Happiness is a Journey—Not a Destination
Allen W. Smith
Growing up on an Indiana farm, I began doing a lot of thinking about life at an early age. Like everybody else, I wanted to be happy, so I started trying to figure out what I could do to make life better. My mother and father were very different in the way they thought about life. Mom always saw the glass of life as half full, whereas Dad saw it as half empty. My mother had more than her fair share of troubles in life, from the day her father died in the 1918 flu epidemic, when she was only three years old, until she died at age 94. Yet she managed to be reasonably happy a great deal of the time, and she was the most loving person I have ever known. Thinking deeply about life became a basic part of who I am early in life, and my philosophy has gradually evolved over the years. About 17 years ago, I began to feel an urge to start writing down some of my thoughts about life. That led to my self-syndicated newspaper column, “Contemplating Life,” which I have been writing every week since July 1994.

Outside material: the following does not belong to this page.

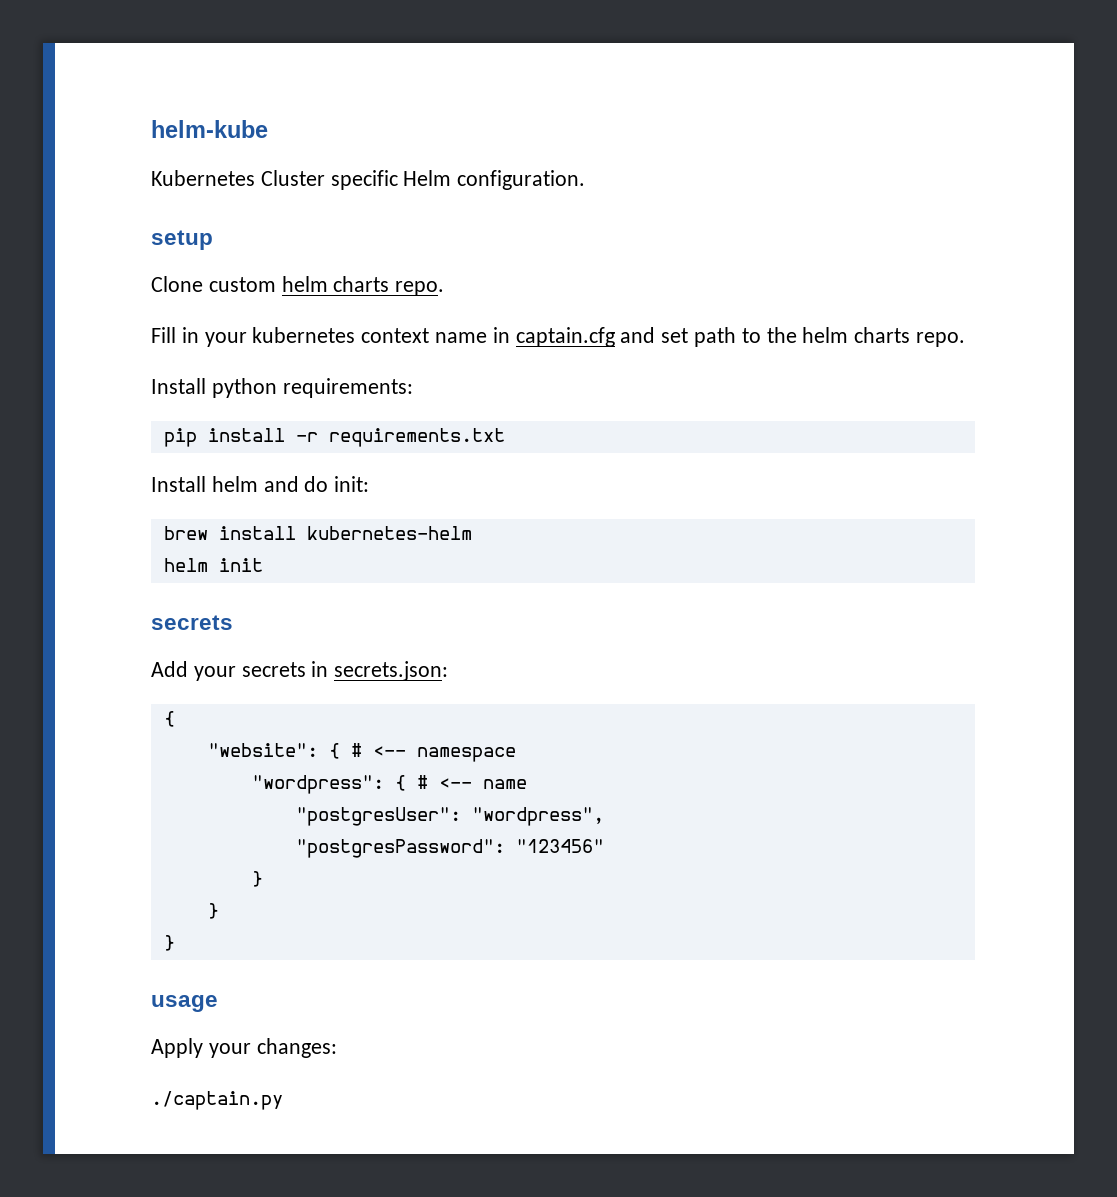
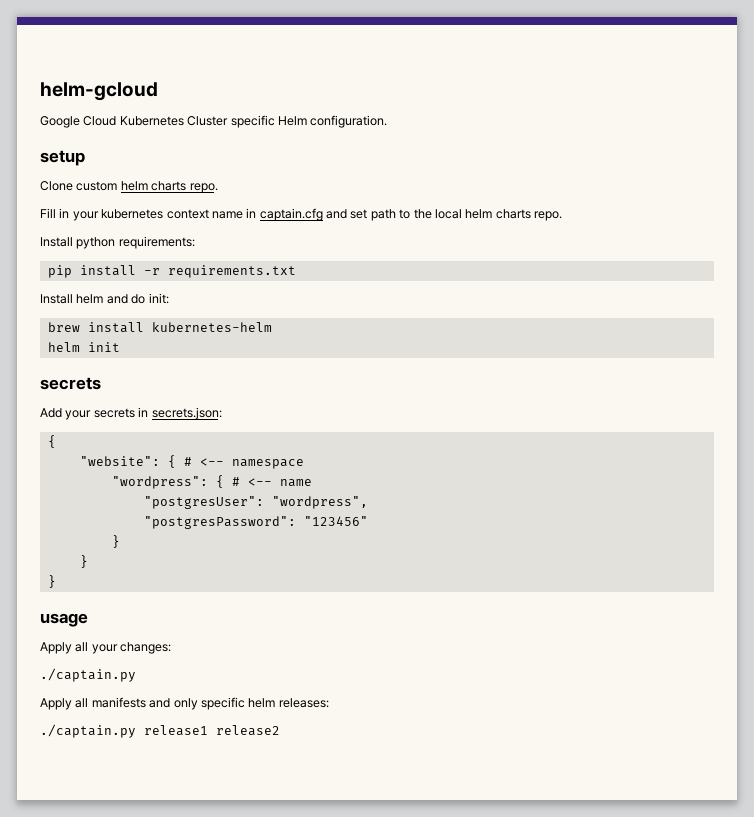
[151,120,268,138] helm-kube // -> [40,82,158,101] [40,116,117,128] helm-gcloud // Google Cloud
(797, 335) none -> [434,209,462,219] local
(203, 1048) none -> [75,642,89,652] all
(283, 1100) none -> [40,697,329,710] [40,724,280,738] // Apply all manifests and only specific helm releases: // ./captain.py release1 release2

I have become convinced that happiness is a journey—not a destination. Instead of going through life always focusing on some mythical time period in the future when we hope to have most of the things we think we need to be happy, we need to focus on trying to be as happy as possible each and every day. Nobody has ever travelled an unhappy journey to a happy destination. Life just does not work that way. Abraham Lincoln once said, “I think most people are just about as happy as they make up their minds to be.” I think Lincoln hit the nail squarely on the head with that statement. Our way of thinking about life is more important than the actual circumstances of our lives in determining how happy we will be.
The seventy-seven essays in my book, “Happiness is a Journey,” borrow bits of wisdom from throughout the ages. They are designed to inspire and comfort readers, as well as to stimulate some deep thinking about some very ordinary ideas. The essays can be read in any order since each one stands alone. Readers who are looking for something specific can get a general idea of the content of each essay from its lead quotation. A list of theme-setting lead quotations is provided at the beginning of the book. Readers, not looking for something specific, are invited to browse the book and choose individual essays at random.